The eastern end of Mission Valley got its first fire station in 2006. Station 45 was a double-wide mobile home and a sprung-steel shelter in the far corner of the stadium parking lot and everyone understood it was a temporary fix for a portion of the city that was growing by leaps and bounds. In fact, planning for a station had already been going on for five years by then. But it was decided the area needed additional fire protection before the permanent station would be finished.

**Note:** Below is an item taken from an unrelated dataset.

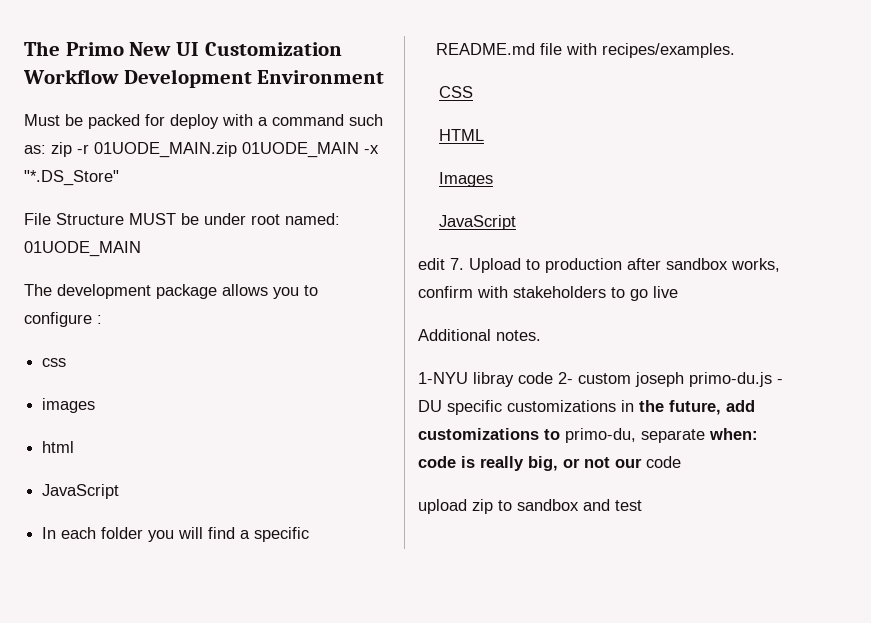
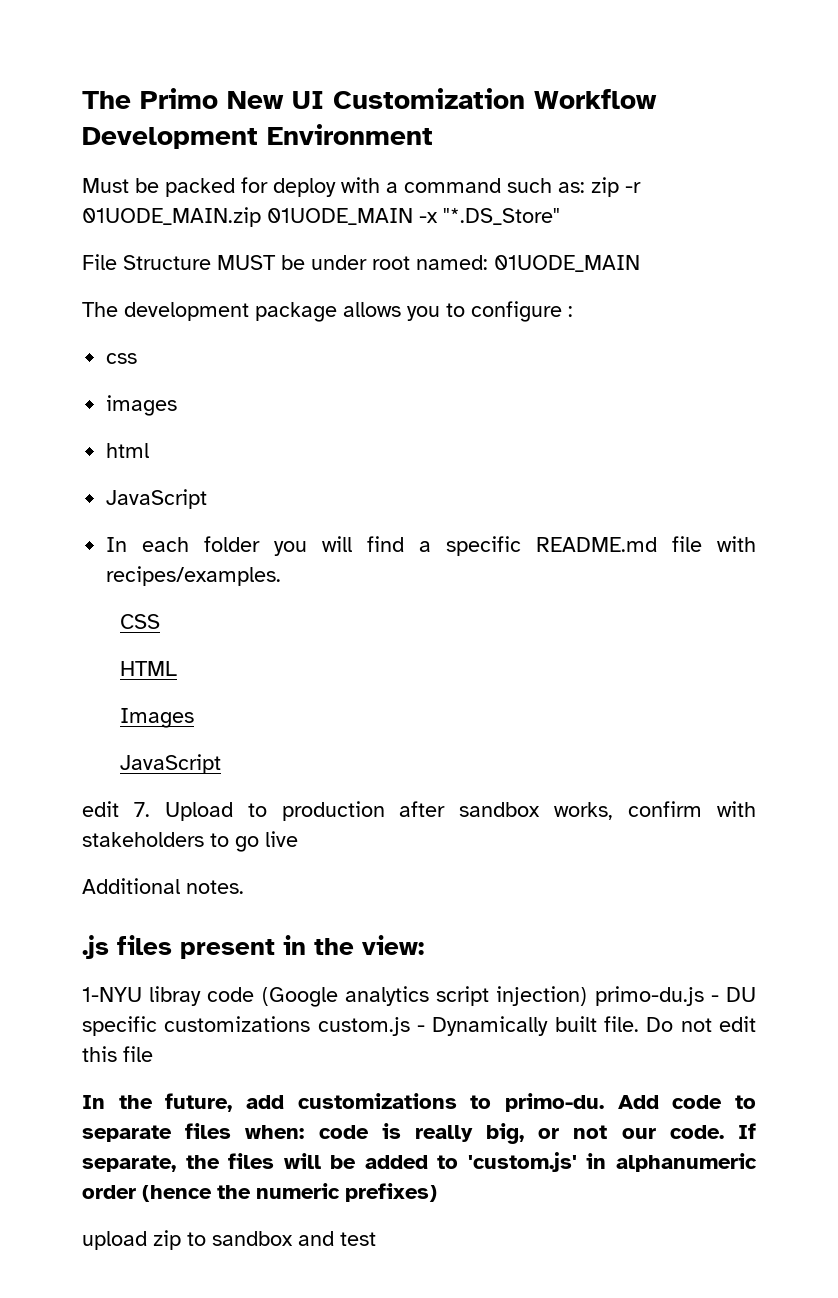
+ .js files present in the view:
- 1-NYU libray code 2- custom joseph primo-du.js - DU specific customizations in the future, add customizations to primo-du, separate when: code is really big, or not our code
+ 1-NYU libray code (Google analytics script injection) primo-du.js - DU specific customizations custom.js - Dynamically built file. Do not edit this file
+ In the future, add customizations to primo-du. Add code to separate files when: code is really big, or not our code. If separate, the files will be added to 'custom.js' in alphanumeric order (hence the numeric prefixes)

MISSION VALLEY GETS AN AWARD-WINNING NEW FIRE STATION
The ribbon was cut for the permanent Fire Station 45 on the opposite side of Friars Road in November of 2015. The property had previously been overflow parking for the stadium. Let’s just say the $11-million, 16,290 square foot station that replaced the mobile home is an upgrade. The station design was given the 2016 Gold Award by Firehouse Magazine. It houses two fire companies (that’s eight people) and a battalion chief but has sleeping quarters for 16. It is a two-story fire station, and, has two, count them two, fire poles. To work at Station 45, you have to be a Hazardous Materials Specialist. To be a Hazardous Materials Specialist, you have to take six weeks of classes. After that, there are another 24 hours of training every year.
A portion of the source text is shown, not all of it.